Co-op apartment buildings were originally formed in New York City to allow building residents to buy into and have a say in how their building was administered, as well as who their neighbors were, and what those neighbors were allowed to do within the building. This is in contrast to condos, which are real property. As such, their owners are typically not subject to the intense scrutiny and regulation co-op shareholders can be.
That being said however, some condo boards in the city have begun adopting more co-op-like rules and regulations in an attempt to exert more control over their building communities. This has caused some friction in certain building communities, and raised legal questions about just how much control a condo board can wield over its residents.
Apples and Oranges
Before examining the current trend of stricter rules and regulations, it is necessary to review the fundamental differences between co-ops and condos.

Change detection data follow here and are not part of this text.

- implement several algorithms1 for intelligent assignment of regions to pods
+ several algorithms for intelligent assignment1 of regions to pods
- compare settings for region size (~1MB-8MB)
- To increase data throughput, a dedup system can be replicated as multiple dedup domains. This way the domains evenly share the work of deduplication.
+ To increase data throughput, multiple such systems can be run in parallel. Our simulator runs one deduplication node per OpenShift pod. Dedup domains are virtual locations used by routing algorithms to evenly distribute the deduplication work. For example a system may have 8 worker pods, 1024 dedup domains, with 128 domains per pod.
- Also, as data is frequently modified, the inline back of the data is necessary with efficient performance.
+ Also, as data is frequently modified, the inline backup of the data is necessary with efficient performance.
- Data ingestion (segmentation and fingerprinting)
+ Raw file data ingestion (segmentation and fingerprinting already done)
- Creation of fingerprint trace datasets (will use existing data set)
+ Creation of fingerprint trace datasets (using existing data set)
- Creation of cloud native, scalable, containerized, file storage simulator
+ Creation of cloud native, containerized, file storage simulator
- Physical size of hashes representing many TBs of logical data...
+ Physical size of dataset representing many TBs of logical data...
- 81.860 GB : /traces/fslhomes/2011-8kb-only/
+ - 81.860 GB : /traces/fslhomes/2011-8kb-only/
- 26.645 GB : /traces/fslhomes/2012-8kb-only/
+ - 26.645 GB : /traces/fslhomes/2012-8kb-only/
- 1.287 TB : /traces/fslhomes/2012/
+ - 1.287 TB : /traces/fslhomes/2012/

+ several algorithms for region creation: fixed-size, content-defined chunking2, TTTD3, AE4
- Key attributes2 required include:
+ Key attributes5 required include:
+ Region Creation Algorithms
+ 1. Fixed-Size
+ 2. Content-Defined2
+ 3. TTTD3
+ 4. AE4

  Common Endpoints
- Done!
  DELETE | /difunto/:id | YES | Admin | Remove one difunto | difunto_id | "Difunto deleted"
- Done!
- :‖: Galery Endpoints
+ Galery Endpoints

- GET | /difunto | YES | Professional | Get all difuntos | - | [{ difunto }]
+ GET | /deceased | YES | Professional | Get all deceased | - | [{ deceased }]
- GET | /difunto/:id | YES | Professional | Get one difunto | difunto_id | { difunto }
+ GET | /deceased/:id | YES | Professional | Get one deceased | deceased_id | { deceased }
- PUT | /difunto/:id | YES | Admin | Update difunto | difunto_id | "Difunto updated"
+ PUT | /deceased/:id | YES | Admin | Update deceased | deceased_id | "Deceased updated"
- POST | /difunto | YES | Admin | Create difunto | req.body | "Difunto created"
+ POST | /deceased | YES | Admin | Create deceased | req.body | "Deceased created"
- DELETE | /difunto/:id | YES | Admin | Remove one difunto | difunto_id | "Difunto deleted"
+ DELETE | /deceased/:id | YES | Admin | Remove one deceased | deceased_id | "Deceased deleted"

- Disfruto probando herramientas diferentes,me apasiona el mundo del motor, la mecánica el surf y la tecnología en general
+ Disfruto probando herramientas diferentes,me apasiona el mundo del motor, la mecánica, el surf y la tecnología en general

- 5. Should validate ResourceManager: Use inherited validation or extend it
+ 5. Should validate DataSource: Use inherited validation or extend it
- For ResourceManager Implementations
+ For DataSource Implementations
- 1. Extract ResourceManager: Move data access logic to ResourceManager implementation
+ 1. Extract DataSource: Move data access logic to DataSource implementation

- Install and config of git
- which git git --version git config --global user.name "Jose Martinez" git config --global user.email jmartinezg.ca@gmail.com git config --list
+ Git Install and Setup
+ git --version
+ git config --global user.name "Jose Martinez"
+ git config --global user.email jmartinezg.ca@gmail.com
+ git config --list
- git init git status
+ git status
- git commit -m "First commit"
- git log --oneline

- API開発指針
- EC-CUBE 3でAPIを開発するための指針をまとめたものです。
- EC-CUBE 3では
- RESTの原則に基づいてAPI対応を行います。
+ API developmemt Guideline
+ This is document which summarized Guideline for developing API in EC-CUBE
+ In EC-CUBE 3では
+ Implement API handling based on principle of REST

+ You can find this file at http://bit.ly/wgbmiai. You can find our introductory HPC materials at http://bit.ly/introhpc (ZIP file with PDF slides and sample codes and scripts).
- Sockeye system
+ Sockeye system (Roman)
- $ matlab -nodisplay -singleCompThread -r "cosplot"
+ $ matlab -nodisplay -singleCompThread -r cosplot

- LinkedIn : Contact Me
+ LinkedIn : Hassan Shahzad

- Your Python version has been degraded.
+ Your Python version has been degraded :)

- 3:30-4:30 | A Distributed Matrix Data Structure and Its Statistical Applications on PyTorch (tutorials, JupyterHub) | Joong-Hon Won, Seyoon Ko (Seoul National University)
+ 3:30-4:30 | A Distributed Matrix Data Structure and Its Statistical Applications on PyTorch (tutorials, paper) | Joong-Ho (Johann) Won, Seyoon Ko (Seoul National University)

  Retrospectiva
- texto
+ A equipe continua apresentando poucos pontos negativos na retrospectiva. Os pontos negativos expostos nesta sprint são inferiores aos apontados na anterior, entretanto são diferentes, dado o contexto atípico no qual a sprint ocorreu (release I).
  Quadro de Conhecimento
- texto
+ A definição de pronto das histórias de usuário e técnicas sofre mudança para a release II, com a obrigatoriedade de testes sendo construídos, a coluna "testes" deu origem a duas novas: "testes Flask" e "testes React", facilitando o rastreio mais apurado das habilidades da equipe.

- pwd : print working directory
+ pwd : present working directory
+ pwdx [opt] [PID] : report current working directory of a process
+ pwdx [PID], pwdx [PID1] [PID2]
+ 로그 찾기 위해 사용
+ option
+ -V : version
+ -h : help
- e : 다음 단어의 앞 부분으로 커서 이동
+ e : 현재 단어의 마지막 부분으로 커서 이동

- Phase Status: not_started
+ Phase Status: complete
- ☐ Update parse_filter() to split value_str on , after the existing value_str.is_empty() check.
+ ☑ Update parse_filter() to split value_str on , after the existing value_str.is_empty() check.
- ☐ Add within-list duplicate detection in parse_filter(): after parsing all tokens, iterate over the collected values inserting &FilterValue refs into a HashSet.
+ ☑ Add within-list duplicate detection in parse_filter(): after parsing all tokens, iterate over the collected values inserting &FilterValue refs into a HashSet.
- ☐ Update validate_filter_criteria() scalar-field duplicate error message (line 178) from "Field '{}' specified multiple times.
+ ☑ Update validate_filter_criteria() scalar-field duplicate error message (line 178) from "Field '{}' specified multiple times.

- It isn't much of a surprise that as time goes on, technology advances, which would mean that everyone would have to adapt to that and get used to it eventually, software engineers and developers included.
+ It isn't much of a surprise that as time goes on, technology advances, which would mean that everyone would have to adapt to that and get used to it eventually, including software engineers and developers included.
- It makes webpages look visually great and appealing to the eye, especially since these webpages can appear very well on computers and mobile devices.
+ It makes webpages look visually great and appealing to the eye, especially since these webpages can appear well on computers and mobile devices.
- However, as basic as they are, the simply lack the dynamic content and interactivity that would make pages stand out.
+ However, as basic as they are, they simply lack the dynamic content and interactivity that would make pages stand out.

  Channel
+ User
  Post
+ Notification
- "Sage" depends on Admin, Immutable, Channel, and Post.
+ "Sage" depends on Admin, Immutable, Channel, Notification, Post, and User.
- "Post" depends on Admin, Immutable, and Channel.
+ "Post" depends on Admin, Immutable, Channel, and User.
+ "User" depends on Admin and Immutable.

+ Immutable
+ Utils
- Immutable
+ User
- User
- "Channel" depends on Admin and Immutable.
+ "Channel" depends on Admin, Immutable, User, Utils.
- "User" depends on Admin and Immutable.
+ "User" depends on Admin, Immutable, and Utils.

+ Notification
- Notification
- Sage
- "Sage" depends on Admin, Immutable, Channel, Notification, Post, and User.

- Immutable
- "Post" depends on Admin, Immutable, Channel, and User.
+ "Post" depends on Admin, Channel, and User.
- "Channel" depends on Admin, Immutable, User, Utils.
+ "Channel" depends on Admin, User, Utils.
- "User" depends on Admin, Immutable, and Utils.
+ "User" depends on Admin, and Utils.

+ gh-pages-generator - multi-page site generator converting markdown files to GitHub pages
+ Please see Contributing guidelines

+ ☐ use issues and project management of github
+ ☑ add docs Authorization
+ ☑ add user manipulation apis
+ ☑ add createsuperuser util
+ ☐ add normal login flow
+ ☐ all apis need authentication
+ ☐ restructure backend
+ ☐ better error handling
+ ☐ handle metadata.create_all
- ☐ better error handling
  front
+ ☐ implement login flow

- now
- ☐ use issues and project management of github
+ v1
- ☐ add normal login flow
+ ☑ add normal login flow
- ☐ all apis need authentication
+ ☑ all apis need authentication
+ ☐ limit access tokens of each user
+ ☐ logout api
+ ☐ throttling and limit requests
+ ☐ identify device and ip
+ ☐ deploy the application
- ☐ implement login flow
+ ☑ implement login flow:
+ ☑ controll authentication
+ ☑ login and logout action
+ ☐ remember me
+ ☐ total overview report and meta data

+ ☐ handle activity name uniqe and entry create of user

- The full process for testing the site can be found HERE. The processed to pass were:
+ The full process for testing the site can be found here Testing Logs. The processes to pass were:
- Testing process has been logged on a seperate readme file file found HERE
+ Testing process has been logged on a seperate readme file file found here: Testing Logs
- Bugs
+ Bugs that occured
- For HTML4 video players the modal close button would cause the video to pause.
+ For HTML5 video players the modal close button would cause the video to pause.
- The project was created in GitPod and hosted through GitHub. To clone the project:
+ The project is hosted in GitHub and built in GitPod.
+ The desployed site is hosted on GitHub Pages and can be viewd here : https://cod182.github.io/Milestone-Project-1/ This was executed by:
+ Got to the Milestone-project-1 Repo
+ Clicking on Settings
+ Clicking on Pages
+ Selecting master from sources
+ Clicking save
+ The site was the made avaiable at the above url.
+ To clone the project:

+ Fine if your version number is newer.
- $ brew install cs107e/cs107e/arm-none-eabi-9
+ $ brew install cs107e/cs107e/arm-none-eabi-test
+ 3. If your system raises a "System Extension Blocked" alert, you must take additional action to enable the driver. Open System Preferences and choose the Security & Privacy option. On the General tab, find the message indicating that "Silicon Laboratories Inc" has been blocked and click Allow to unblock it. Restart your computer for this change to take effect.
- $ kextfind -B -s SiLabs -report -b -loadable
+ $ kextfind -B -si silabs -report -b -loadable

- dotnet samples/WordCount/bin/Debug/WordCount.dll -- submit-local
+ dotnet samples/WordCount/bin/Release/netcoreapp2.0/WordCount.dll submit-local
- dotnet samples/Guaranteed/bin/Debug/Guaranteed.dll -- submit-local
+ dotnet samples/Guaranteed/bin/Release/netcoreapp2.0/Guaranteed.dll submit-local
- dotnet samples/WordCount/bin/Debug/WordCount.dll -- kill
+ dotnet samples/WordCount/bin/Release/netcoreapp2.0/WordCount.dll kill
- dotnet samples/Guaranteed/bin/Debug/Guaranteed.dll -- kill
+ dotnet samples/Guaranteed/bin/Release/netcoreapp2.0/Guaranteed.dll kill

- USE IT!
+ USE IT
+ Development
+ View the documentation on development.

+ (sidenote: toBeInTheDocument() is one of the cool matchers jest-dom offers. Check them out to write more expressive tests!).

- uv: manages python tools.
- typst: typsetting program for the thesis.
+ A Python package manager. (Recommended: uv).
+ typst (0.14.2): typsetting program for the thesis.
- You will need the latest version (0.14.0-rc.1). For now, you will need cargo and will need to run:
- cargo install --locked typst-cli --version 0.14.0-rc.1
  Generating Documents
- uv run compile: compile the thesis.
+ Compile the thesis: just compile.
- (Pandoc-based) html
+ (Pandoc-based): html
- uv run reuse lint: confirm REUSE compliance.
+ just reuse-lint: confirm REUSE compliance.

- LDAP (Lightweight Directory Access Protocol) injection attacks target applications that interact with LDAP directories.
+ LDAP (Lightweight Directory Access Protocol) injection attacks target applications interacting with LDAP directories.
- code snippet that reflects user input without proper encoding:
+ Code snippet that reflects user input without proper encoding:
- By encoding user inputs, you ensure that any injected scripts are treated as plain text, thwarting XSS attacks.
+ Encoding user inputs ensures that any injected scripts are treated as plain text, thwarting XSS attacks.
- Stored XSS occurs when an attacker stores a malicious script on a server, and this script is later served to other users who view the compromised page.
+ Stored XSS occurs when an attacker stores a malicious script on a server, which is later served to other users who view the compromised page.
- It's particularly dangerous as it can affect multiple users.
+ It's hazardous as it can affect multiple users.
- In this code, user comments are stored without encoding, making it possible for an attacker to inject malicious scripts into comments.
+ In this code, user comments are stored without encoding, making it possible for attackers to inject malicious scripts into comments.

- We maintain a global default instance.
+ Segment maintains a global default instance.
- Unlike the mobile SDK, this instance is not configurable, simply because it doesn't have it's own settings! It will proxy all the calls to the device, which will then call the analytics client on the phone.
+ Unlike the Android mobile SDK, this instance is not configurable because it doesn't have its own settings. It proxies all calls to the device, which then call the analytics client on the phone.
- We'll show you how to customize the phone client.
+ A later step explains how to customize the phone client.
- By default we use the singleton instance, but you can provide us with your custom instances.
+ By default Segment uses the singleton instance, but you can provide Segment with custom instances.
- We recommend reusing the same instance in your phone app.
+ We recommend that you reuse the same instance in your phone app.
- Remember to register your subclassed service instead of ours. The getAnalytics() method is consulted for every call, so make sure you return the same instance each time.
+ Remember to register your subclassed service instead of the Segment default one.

A cooperative is a corporation—like ExxonMobil or General Motors, for example. Residents own shares of that corporation—the number of shares proportionate to the size of the apartment occupied. There is no master deed to the property rather a proprietary lease. In this sense, the residents don’t technically own their apartments, just the right to occupy them. This technicality has a long history in New York case law.
“According to New York law, they are tenants,” says Adam Leitman Bailey, the principal of Manhattan-based law firm Adam Leitman Bailey PC, of co-op residents. “The co-op is considered the landlord.”